Egyptian President Sisi’s January 1, 2015 speech (partial video here) during the birthday celebration of Islam’s prophet Muhammad, organized by Egypt’s Ministry of Awqaf (Religious Endowments), has been glowingly praised.

I will remain entirely unimpressed until Sisi’s rhetoric can be:

  • reconciled with Sisi’s alliance with Nour Party “Salafists,” who supported his Presidential candidacy because Sisi was deemed “faithful to the Sharia.” (Nour, at that time, even sloganized, “Together hand in hand we build the country through religion.”);

Moreover, Sisi’s much-ballyhooed rhetoric is imbued with the same rather tiresome apologetic mindset Bernard Lewis described six decades ago (in his 1954 essay, “Communism and Islam”) when characterizing Muslim apologists for “Islamic democracy”:

Many attempts have been made to show that Islam and democracy are identical—attempts usually based on a misunderstanding of Islam or democracy or both. This sort of argument expresses a need of the up-rooted Muslim intellectual who is no longer satisfied with or capable of understanding traditional Islamic values, and who tries to justify, or rather, re-state, his inherited faith in terms of the fashionable ideology of the day. It is an example of the romantic and apologetic presentation of Islam that is a recognized phase in the reaction of Muslim thought to the impact of the West

Consistent with this well-established tradition of modern Islamic apologetics Lewis characterized, Sisi’s speech made explicit that the problems currently afflicting Islamdom were not rooted  in “faith,” i.e., Islam, but  in “ideology”—although he did concede that “ideological problem” was somehow centuries, perhaps a millennium, old. Within this purely apologetic construct, Sisi called for a “conscious” religious discourse to  “preserve the values of true Islam, eliminating sectarian polarization and addressing extremism and militancy,” while “revamping religious speech in accordance with the tolerant Islamic religion.”

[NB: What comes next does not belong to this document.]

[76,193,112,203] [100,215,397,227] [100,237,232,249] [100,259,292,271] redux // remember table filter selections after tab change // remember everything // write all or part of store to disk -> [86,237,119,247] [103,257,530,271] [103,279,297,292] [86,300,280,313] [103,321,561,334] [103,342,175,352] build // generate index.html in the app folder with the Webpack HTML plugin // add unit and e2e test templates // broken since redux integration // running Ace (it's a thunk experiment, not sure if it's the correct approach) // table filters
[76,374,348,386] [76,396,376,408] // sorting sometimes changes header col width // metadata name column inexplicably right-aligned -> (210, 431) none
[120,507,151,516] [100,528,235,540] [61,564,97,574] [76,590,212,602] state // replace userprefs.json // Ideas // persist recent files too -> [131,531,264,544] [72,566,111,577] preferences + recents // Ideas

In the last part of an edited clip of his speech, he turns to the Grand Imam of Al-Azhar University, Ahmed al-Tayeb, and says,

Honorable Grand Imam [al-Tayeb], you bear responsibility before Allah. The world in its entirety awaits your words.

But, like Sisi himself, Grand Imam al-Tayeb is hardly a tabula rasa. The de facto Papal equivalent of Sunni Islam’s de facto Vatican, certainly the creed’s most important Sunni institution of religious learning, al-Tayeb has an ugly track record of “words,” including recent pronouncements, that could have—and should have—been challenged, explicitly, by Sisi.